Instructions for the task: Return the listing below verbatim. Pictures do not belong in the copy.

=== Section Start ===

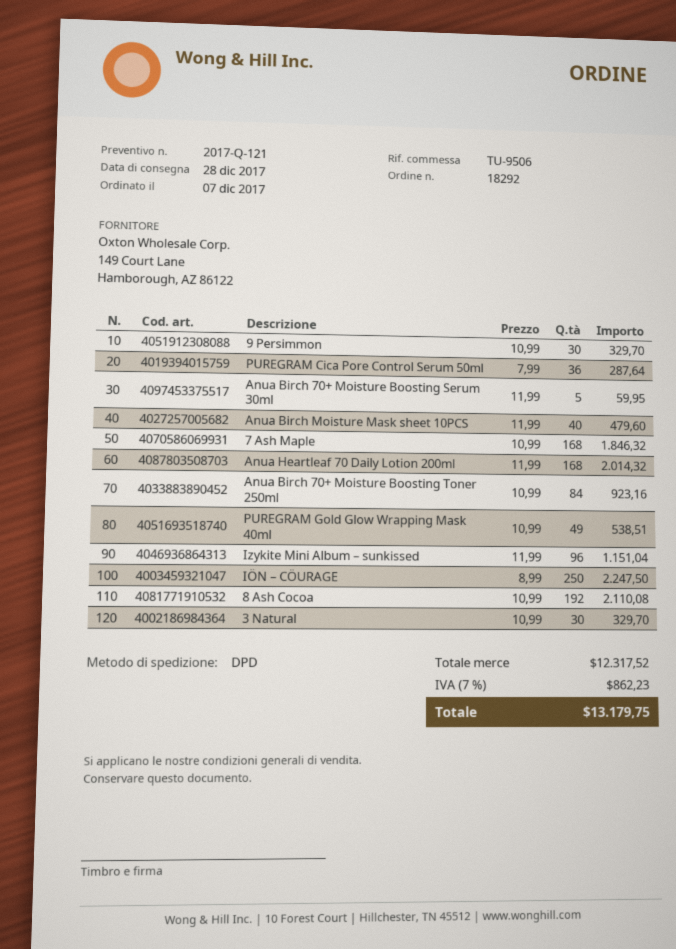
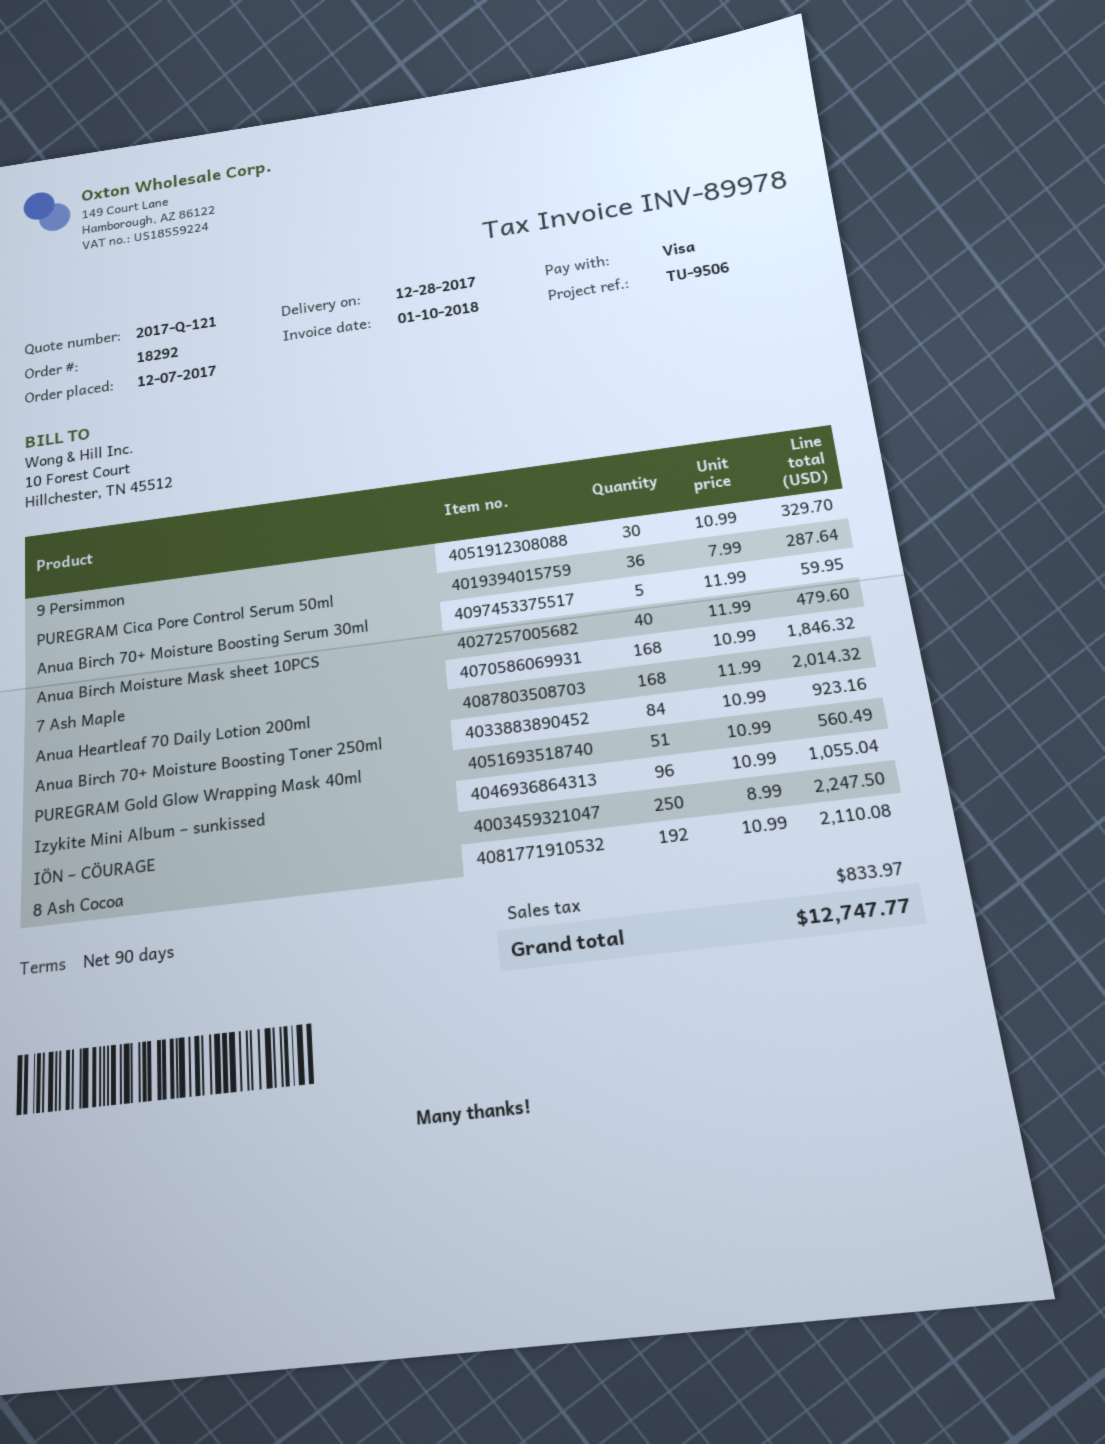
PUREGRAM Gold Glow Wrapping Mask 40ml: 49 x 10.99 = 538.51 -> 51 x 10.99 = 560.49
Izykite Mini Album – sunkissed: 96 x 11.99 = 1151.04 -> 96 x 10.99 = 1055.04
3 Natural: 30 x 10.99 = 329.70 -> none
tax: 862.23 -> 833.97
total: 13179.75 -> 12747.77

=== Section End ===

Reply:
PUREGRAM Gold Glow Wrapping Mask 40ml: 49 x 10.99 = 538.51 -> 51 x 10.99 = 560.49
Izykite Mini Album – sunkissed: 96 x 11.99 = 1151.04 -> 96 x 10.99 = 1055.04
3 Natural: 30 x 10.99 = 329.70 -> none
tax: 862.23 -> 833.97
total: 13179.75 -> 12747.77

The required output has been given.